12 KiB
OAPEN Suggestion Service
Description
The OAPEN Suggestion Service uses natural-language processing to suggest books based on their content similarities. To protect user privacy, we utilize text analysis rather than usage data to provide recommendations. This service is built on the proof-of-concept and paper by Ronald Snijder from the OAPEN Foundation, and you can read the paper here.
Table of Contents
Installation (Server)
DigitalOcean Droplet
- Log in to your DigitalOcean account.
- Create a new Droplet.
- Under "Choose an image" select "Marketplace" and search for "Docker". Select "Docker 20.10.21 on Ubuntu 22.04".
- Choose any size, but the cheapest option will work fine.
- If you do not have an ssh key, generate one with:
And copy the public key to your clipboard. If you have a key on your computer already, you can use that.ssh-keygen -t rsa -b 4096
- Under "Choose Authentication Method" choose "SSH Key" and click "New SSH Key", and in the popup window paste the public key you copied to your clipboard. Make sure it is selected.
- Give the Droplet a name and click "Create".
- Open the firewall ports
DigitalOcean Managed Database
- From the DigitalOcean dashboard, click "Databases" > "Create Database".

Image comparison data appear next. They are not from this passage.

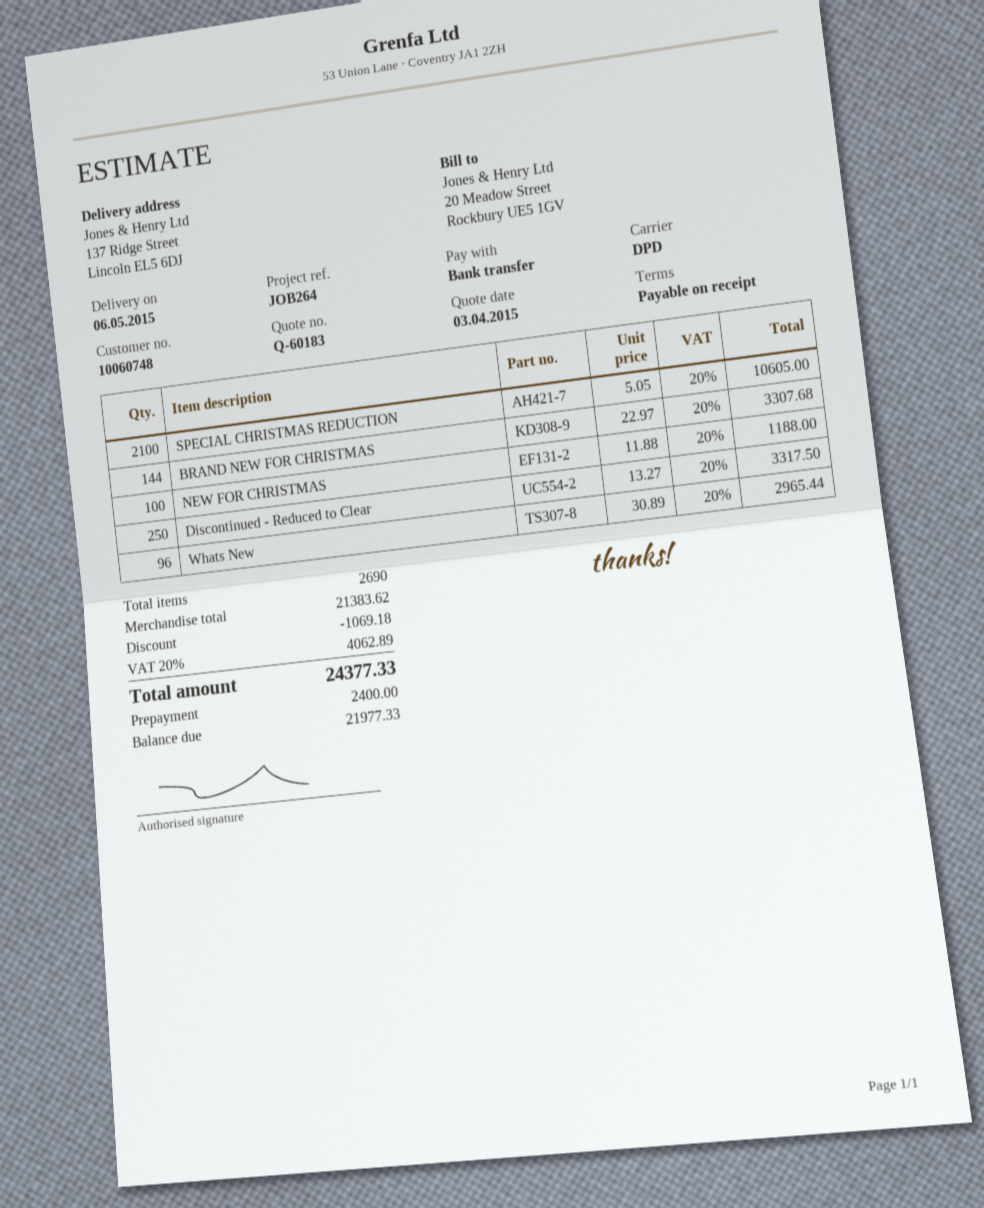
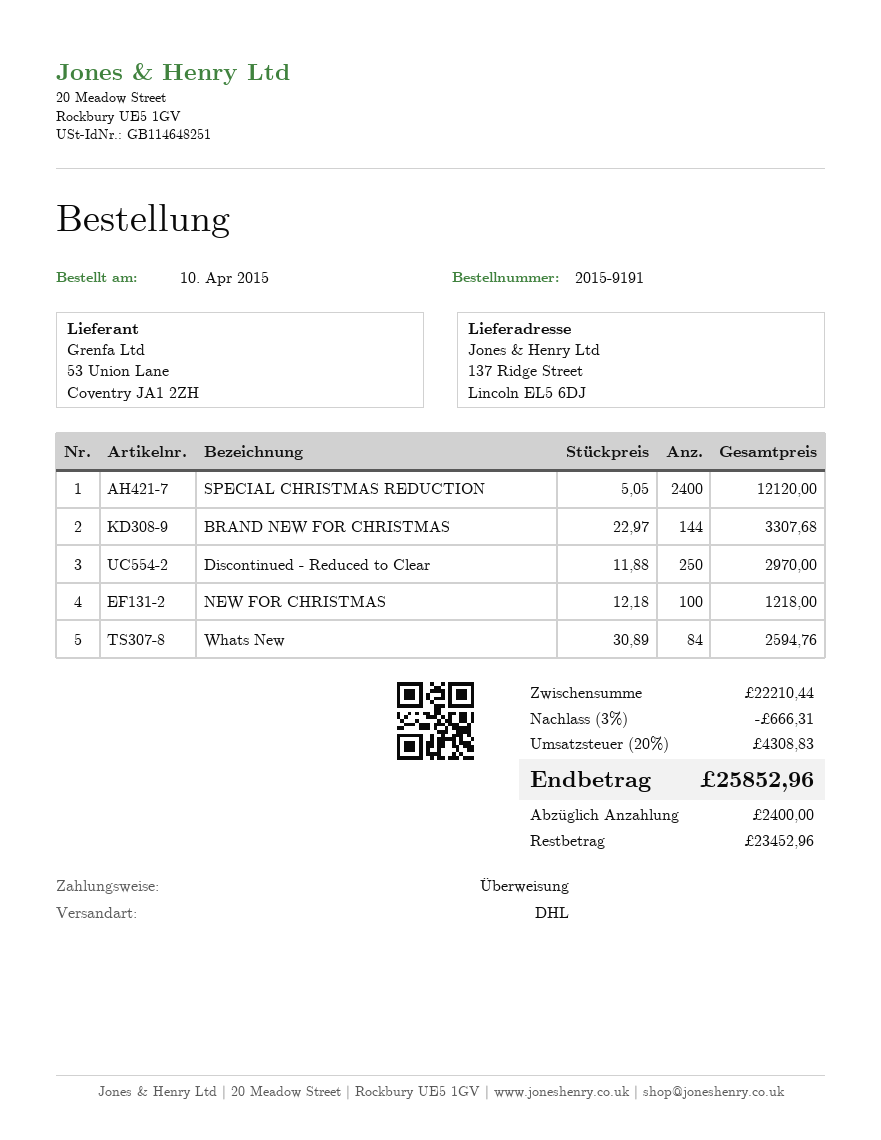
shipping method: DPD -> DHL
SPECIAL CHRISTMAS REDUCTION: 2100 x 5.05 = 10605.00 -> 2400 x 5.05 = 12120.00
NEW FOR CHRISTMAS: 100 x 11.88 = 1188.00 -> 100 x 12.18 = 1218.00
Discontinued - Reduced to Clear: 250 x 13.27 = 3317.50 -> 250 x 11.88 = 2970.00
Whats New: 96 x 30.89 = 2965.44 -> 84 x 30.89 = 2594.76
subtotal: 21383.62 -> 22210.44
discount: 1069.18 -> 666.31
tax: 20% = 4062.89 -> 20% = 4308.83
total: 24377.33 -> 25852.96
balance: 21977.33 -> 23452.96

- Ideally, select the same region & datacenter as the Droplet you just created, so they can be part of the same VPC network.
- Choose "PostgreSQL v15".
- Select any sizing plan, but the cheapest one will suffice.
- Give the database a name, and click "Create Database Cluster".
- Once the database is done creating (this can take a few minutes), find the "Connection details" section on the new database's page, you will need them later.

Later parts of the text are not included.